WORK ITEM
Leave every picture out, and retype all the remaining records exactly.

RECORDS SHOWN: Begin

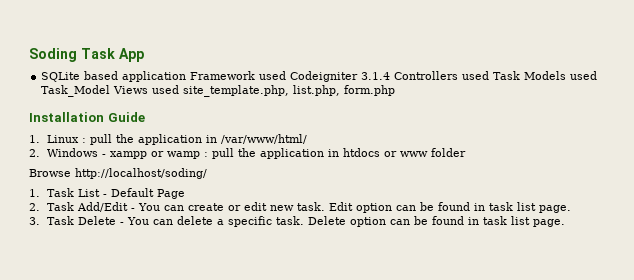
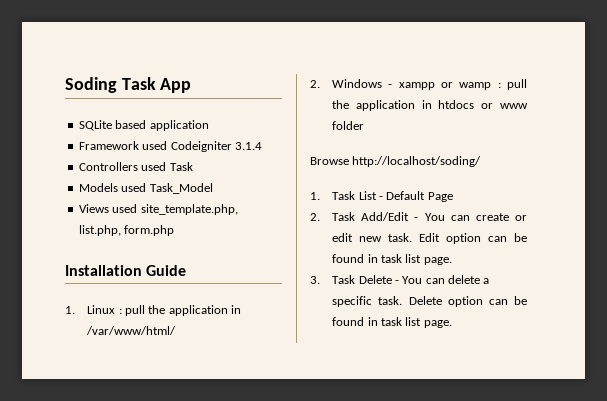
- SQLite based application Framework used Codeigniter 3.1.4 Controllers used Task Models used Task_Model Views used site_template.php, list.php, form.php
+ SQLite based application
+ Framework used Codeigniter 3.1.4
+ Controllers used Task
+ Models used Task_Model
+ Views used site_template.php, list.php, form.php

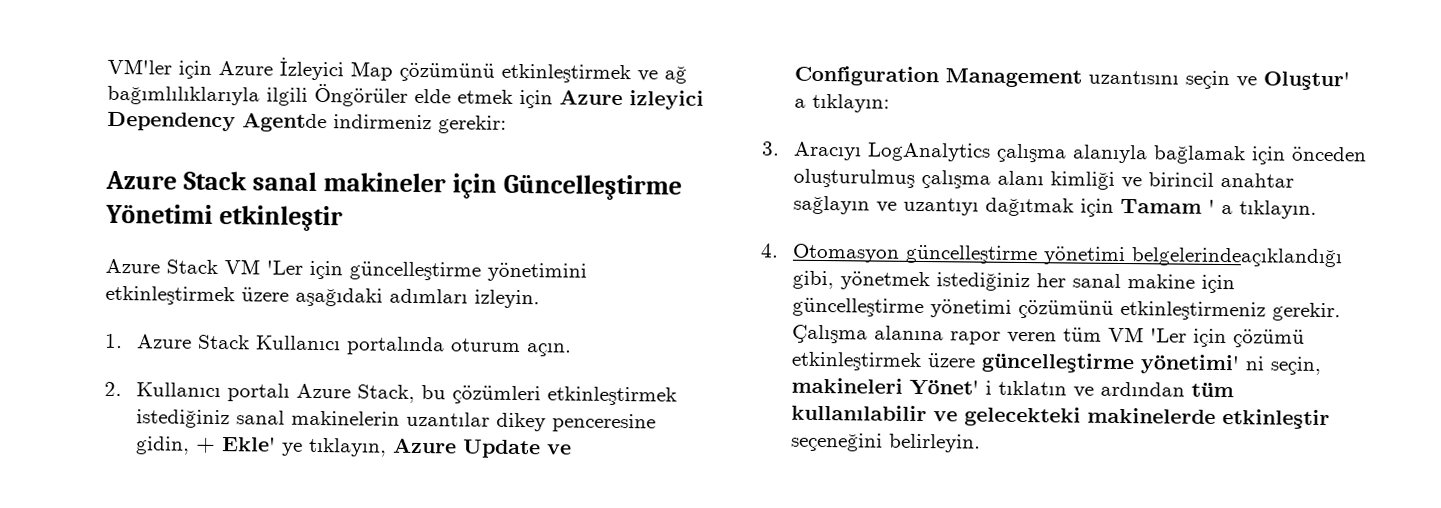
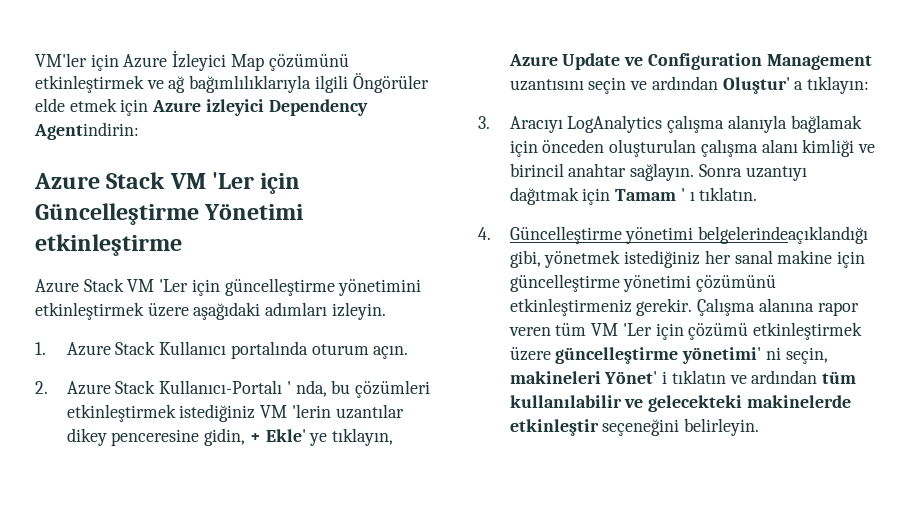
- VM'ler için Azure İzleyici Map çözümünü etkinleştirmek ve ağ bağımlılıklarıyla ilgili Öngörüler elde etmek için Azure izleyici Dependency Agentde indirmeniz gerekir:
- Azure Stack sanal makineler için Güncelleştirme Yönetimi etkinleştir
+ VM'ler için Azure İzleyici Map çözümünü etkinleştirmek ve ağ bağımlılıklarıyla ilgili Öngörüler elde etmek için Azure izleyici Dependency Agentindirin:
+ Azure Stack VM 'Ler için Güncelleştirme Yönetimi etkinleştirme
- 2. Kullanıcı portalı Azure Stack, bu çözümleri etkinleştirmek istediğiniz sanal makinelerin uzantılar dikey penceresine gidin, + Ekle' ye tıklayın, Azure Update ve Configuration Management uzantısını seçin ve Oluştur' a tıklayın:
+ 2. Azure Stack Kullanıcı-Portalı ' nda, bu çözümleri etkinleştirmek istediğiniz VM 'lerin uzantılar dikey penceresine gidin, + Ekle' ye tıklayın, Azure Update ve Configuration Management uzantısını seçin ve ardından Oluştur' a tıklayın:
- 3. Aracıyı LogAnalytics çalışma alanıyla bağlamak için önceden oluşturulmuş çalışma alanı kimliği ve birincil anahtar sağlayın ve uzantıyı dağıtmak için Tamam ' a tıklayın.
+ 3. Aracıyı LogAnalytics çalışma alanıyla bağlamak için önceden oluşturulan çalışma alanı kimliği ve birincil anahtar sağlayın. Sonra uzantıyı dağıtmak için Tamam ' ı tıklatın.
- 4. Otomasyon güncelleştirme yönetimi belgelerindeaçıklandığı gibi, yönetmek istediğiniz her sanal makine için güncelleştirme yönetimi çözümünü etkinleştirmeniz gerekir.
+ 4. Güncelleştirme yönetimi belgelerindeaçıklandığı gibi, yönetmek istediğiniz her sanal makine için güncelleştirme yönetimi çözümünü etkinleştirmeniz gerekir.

RECORDS SHOWN: End

SOLVED PROBLEM
- SQLite based application Framework used Codeigniter 3.1.4 Controllers used Task Models used Task_Model Views used site_template.php, list.php, form.php
+ SQLite based application
+ Framework used Codeigniter 3.1.4
+ Controllers used Task
+ Models used Task_Model
+ Views used site_template.php, list.php, form.php

- VM'ler için Azure İzleyici Map çözümünü etkinleştirmek ve ağ bağımlılıklarıyla ilgili Öngörüler elde etmek için Azure izleyici Dependency Agentde indirmeniz gerekir:
- Azure Stack sanal makineler için Güncelleştirme Yönetimi etkinleştir
+ VM'ler için Azure İzleyici Map çözümünü etkinleştirmek ve ağ bağımlılıklarıyla ilgili Öngörüler elde etmek için Azure izleyici Dependency Agentindirin:
+ Azure Stack VM 'Ler için Güncelleştirme Yönetimi etkinleştirme
- 2. Kullanıcı portalı Azure Stack, bu çözümleri etkinleştirmek istediğiniz sanal makinelerin uzantılar dikey penceresine gidin, + Ekle' ye tıklayın, Azure Update ve Configuration Management uzantısını seçin ve Oluştur' a tıklayın:
+ 2. Azure Stack Kullanıcı-Portalı ' nda, bu çözümleri etkinleştirmek istediğiniz VM 'lerin uzantılar dikey penceresine gidin, + Ekle' ye tıklayın, Azure Update ve Configuration Management uzantısını seçin ve ardından Oluştur' a tıklayın:
- 3. Aracıyı LogAnalytics çalışma alanıyla bağlamak için önceden oluşturulmuş çalışma alanı kimliği ve birincil anahtar sağlayın ve uzantıyı dağıtmak için Tamam ' a tıklayın.
+ 3. Aracıyı LogAnalytics çalışma alanıyla bağlamak için önceden oluşturulan çalışma alanı kimliği ve birincil anahtar sağlayın. Sonra uzantıyı dağıtmak için Tamam ' ı tıklatın.
- 4. Otomasyon güncelleştirme yönetimi belgelerindeaçıklandığı gibi, yönetmek istediğiniz her sanal makine için güncelleştirme yönetimi çözümünü etkinleştirmeniz gerekir.
+ 4. Güncelleştirme yönetimi belgelerindeaçıklandığı gibi, yönetmek istediğiniz her sanal makine için güncelleştirme yönetimi çözümünü etkinleştirmeniz gerekir.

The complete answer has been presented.